Are tokens securities?

A security token is defined as an instrument that provides a right of ownership and an entitlement to a share of future profits or cash flows. For example, a token may represent partial ownership of a specific property or of a financial instrument such as a government bond or other debt security.

Some regulators have opted to treat security tokens as securities in most instances. This is because they take the view that these tokens are intended to represent a promise as regards a future cash flow or a claim to partial ownership of a company. In this sense, security tokens are similar to traditional financial assets (equities, bonds, futures, options, etc.) for which there is clear existing legislation.

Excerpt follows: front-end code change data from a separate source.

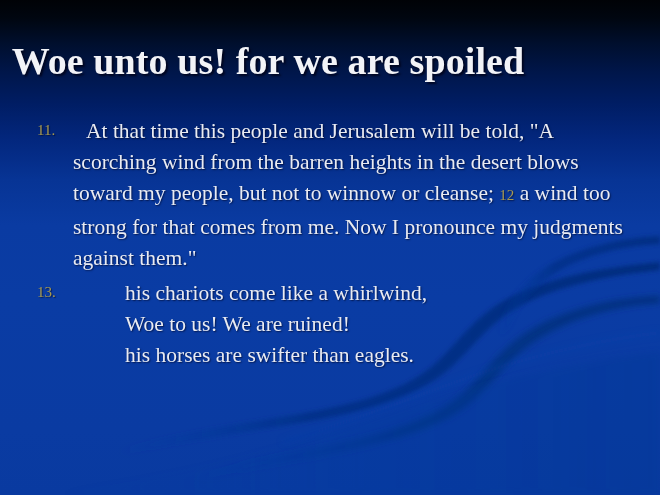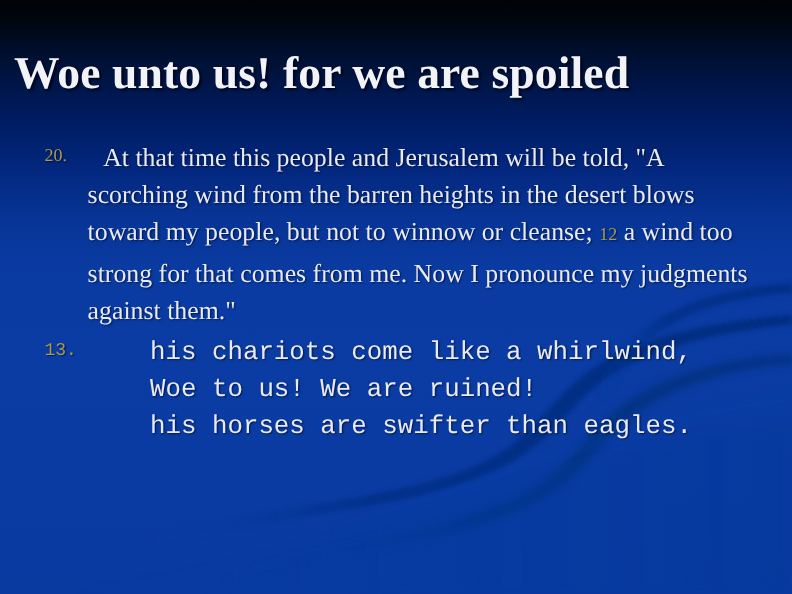--- a/index.html
+++ b/index.html
@@ -163,7 +163,7 @@
   <div id="body">
 
     <div class="verse-block">
-      <span class="verse-num">20.</span>
+      <span class="verse-num">11.</span>
       <span class="verse-text"><span class="lead-indent"></span><span>At that time this people and Jerusalem will be told, "A scorching wind from the barren heights in the desert blows toward my people, but not to winnow or cleanse; </span><span class="inline-num">12</span><span> a wind too strong for that comes from me. Now I pronounce my judgments against them."</span></span>
     </div>
 

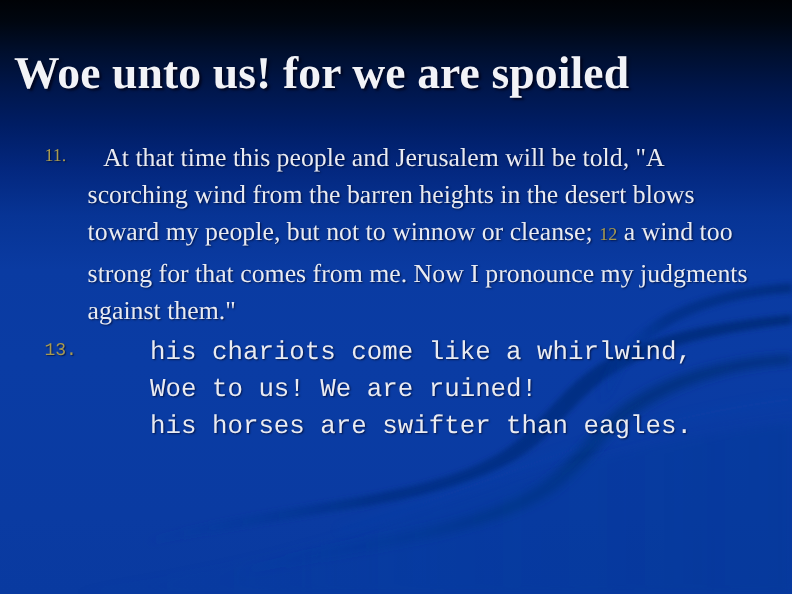--- a/index.html
+++ b/index.html
@@ -70,7 +70,6 @@
   }
   .verse-block + .verse-block {
     margin-top: 4px;
-    font-family: Liberation Mono, monospace;
   }
 
   .verse-num {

Issuers can also design tokens in a way that ensures that they qualify as securities by meeting the three main criteria under European law: transferability, negotiability, and standardization.

Transferability

Transferability means that units can be assigned to any other person, irrespective of whether certificates exist that record or document the existence of the units. Certificates are not used to prove the existence of tokens, but tokens can generally be sold on secondary markets. Therefore, they are typically transferable.

Negotiability

While “transferability” refers to the mere fact of passing on ownership in securities, the term “negotiability” refers to how easy it is to do so. Securities are classed as negotiable if they can be traded on a regulated market, multilateral trading facility (MTF) or organized trading facility (OTF). Tokens clearly meet this criterion for classification as transferable securities.

Standardization

MiFID defines transferable securities as “classes of securities” that share certain qualities. This implies that the issued units must share a number of characteristics so that they can be considered a class. Most importantly, the claims represented by the units must not be individually negotiated with investors. Units must be defined by common characteristics so that it is sufficient to refer to the type and number of units to trade them.